They were the best of friends, them four; wild, impulsive and they did not give a _crap_ about anyone else. In fact it was this arrogance that, more often than not, got them into drunken bar fights and aggressive brawls out in the open.

Right now, they had three bottles of firewhiskey and eight ready-rolled joints.

Life was perfect. Because they were together.

Sirius's fingers caressed each joint and he picked the biggest one up first. He smelt it and smiled handsomely at his best friends, the Marauders.

"Pass the lighter Moony," he said in a quiet voice. The light haired werewolf threw it at him and Sirius deftly caught it.

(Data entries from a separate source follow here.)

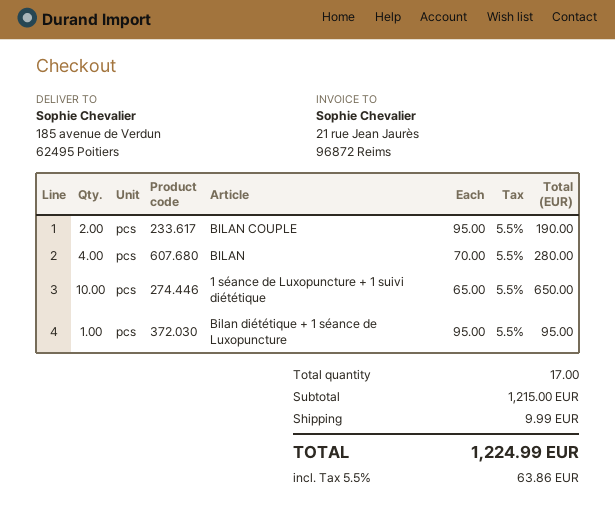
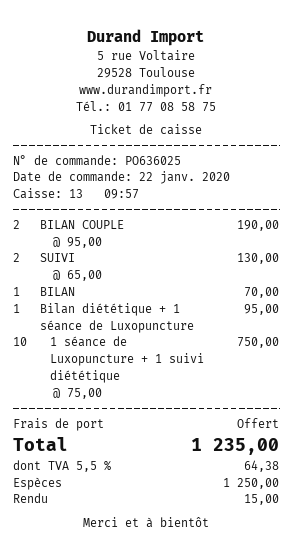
BILAN: 4 x 70.00 = 280.00 -> 1 x 70.00 = 70.00
1 séance de Luxopuncture + 1 suivi diététique: 10 x 65.00 = 650.00 -> 10 x 75.00 = 750.00
SUIVI: none -> 2 x 65.00 = 130.00
shipping: 9.99 -> 0.00
tax: 5.5% = 63.86 -> 5.5% = 64.38
total: 1224.99 -> 1235.00

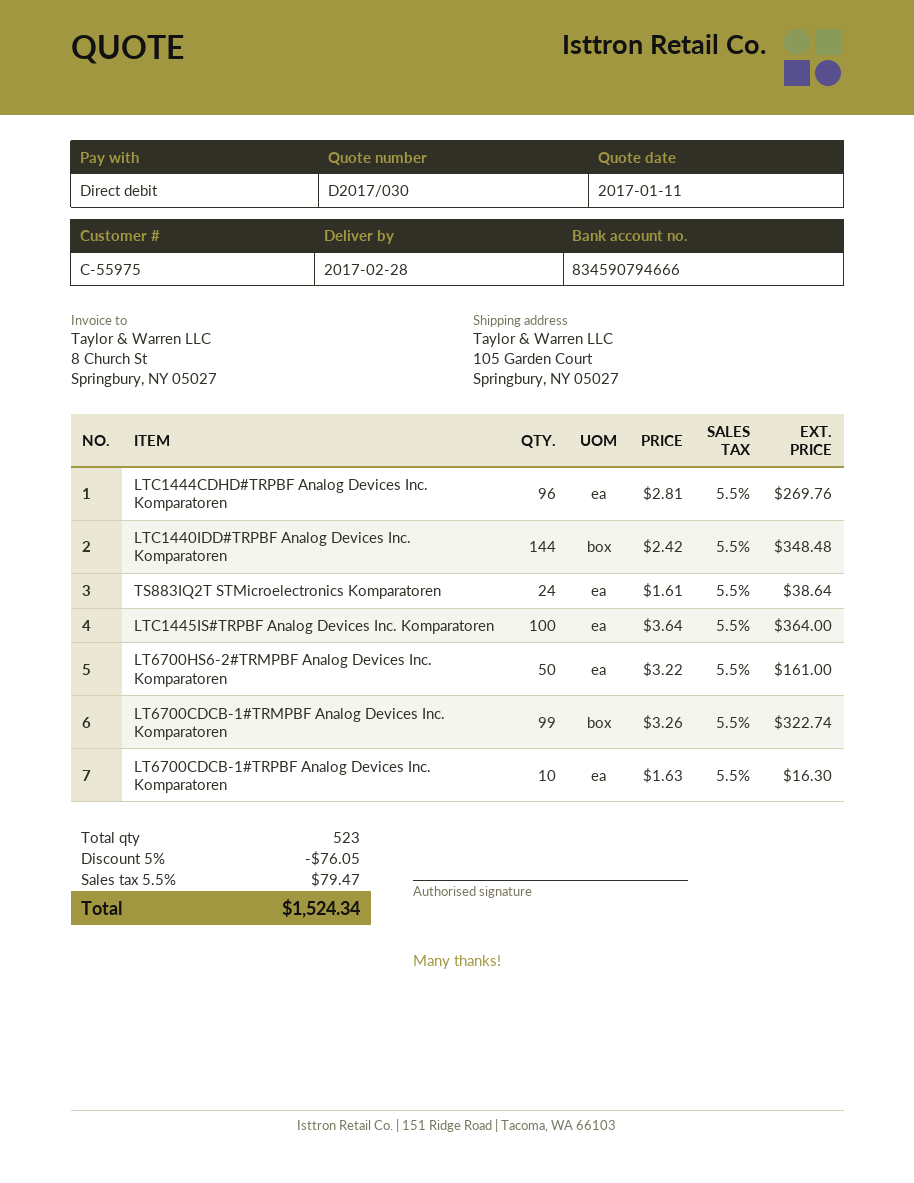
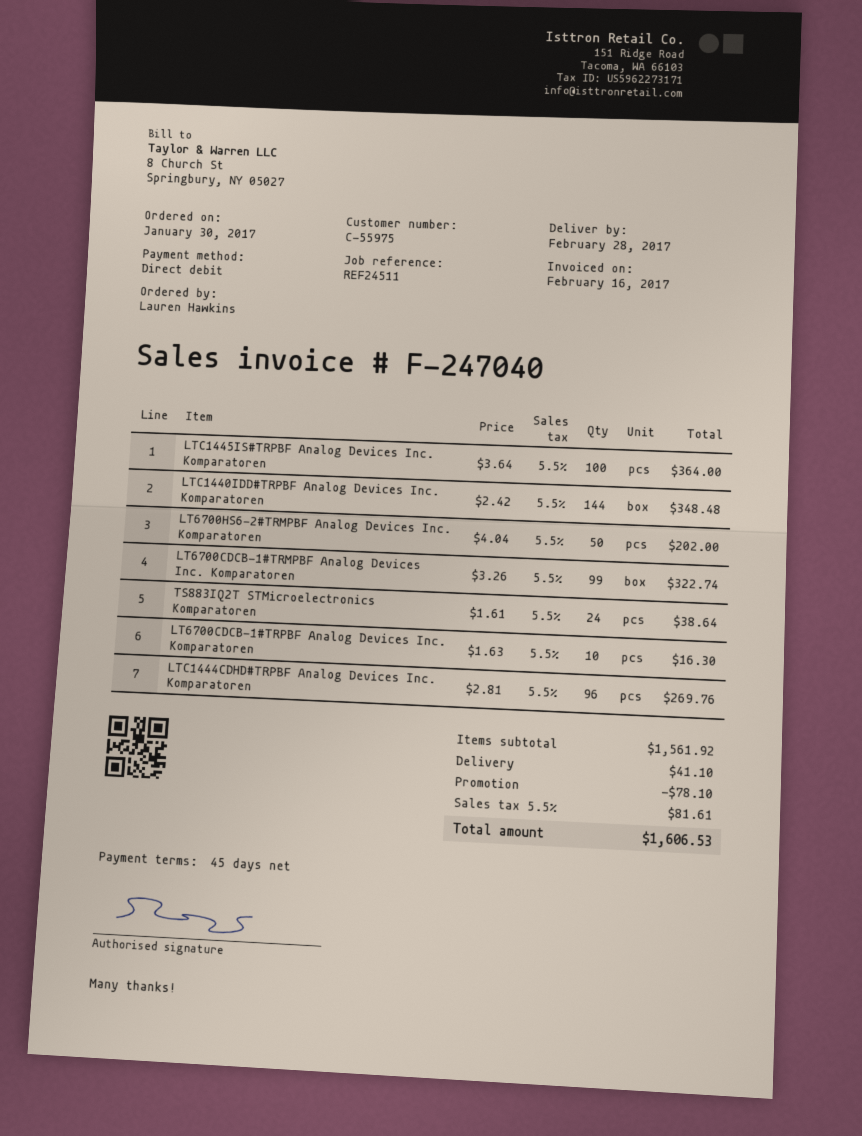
LT6700HS6-2#TRMPBF Analog Devices Inc. Komparatoren: 50 x 3.22 = 161.00 -> 50 x 4.04 = 202.00
discount: 76.05 -> 78.10
shipping: none -> 41.10
tax: 5.5% = 79.47 -> 5.5% = 81.61
total: 1524.34 -> 1606.53

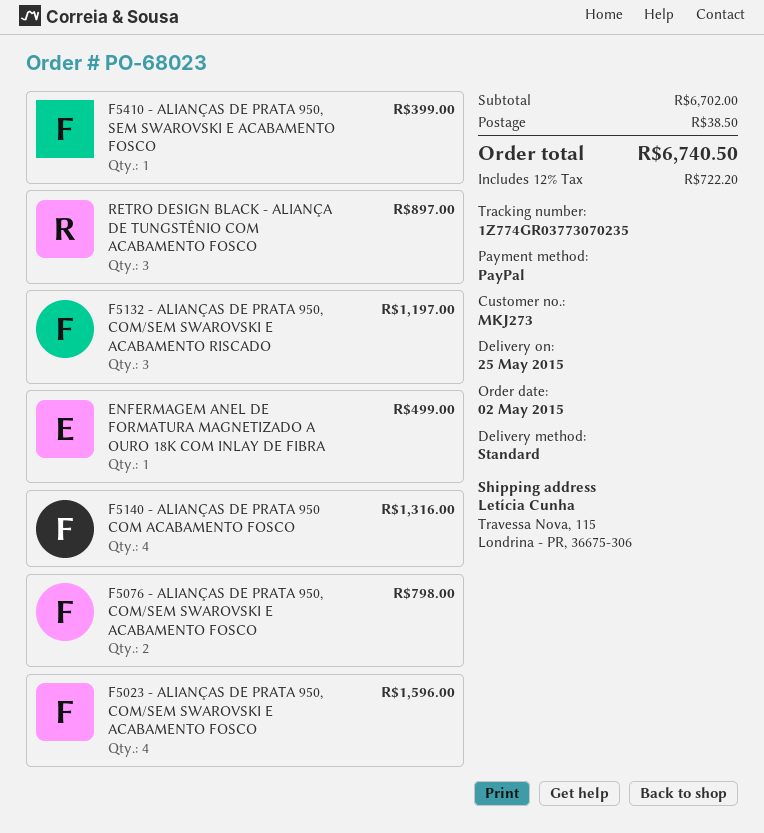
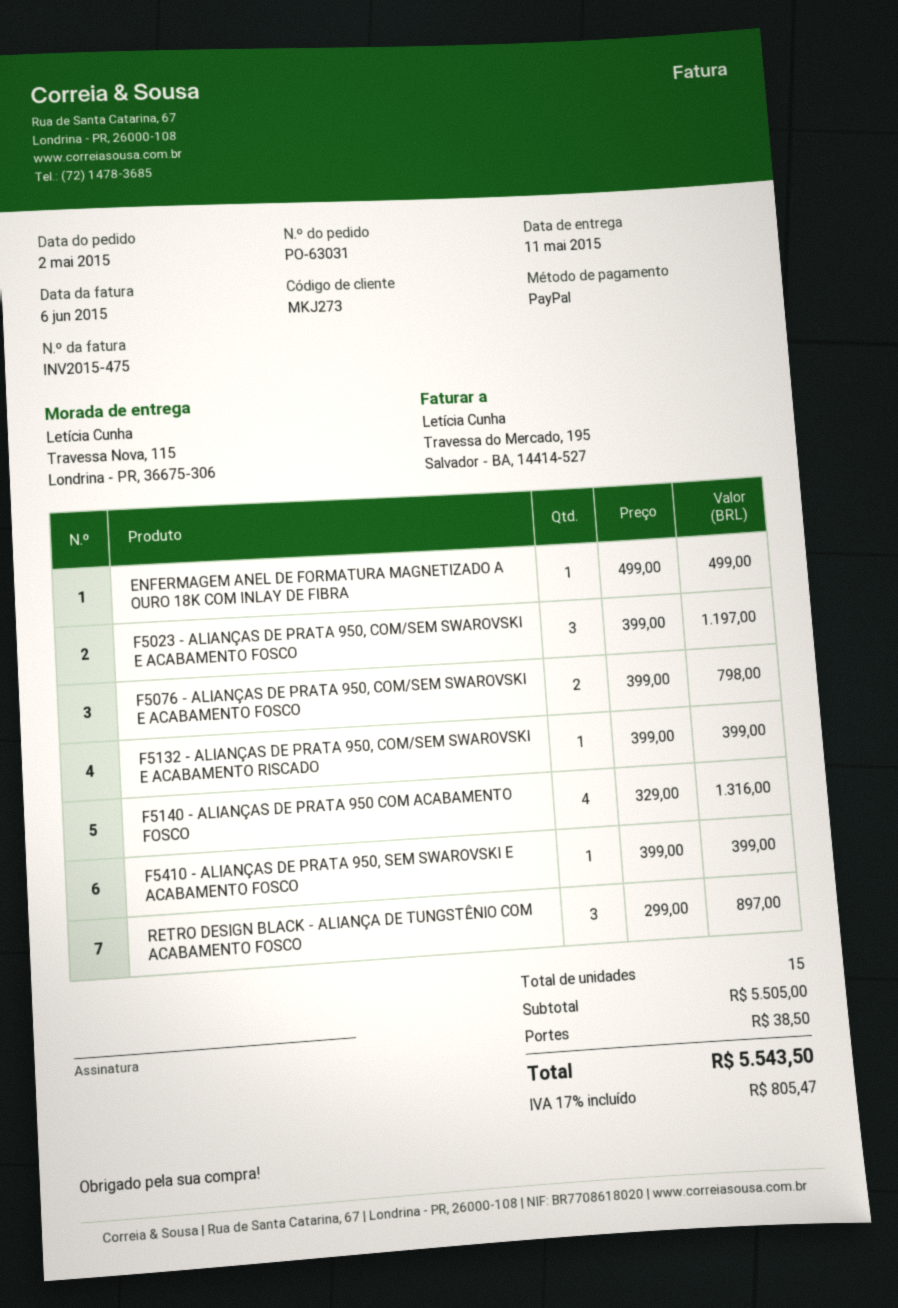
order number: PO-68023 -> PO-63031
delivery date: 2015-05-25 -> 2015-05-11
F5132 - ALIANÇAS DE PRATA 950, COM/SEM SWAROVSKI E ACABAMENTO RISCADO: 3 for 1197.00 -> 1 for 399.00
F5023 - ALIANÇAS DE PRATA 950, COM/SEM SWAROVSKI E ACABAMENTO FOSCO: 4 for 1596.00 -> 3 for 1197.00
subtotal: 6702.00 -> 5505.00
tax: 12% = 722.20 -> 17% = 805.47
total: 6740.50 -> 5543.50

They sat in a circle at a mostly deserted Muggle park. There were a few kids sitting on the bench about thirty metres away, maybe the same age as the group of nineteen year old wizards. The Muggle teenagers seemed to be having a party of their own, with music playing and alcoholic bottles being waved as they danced with each other. There were maybe six of them.

It wasn't too dark that Sirius couldn't see their faces; three girls and three boys. Brilliant.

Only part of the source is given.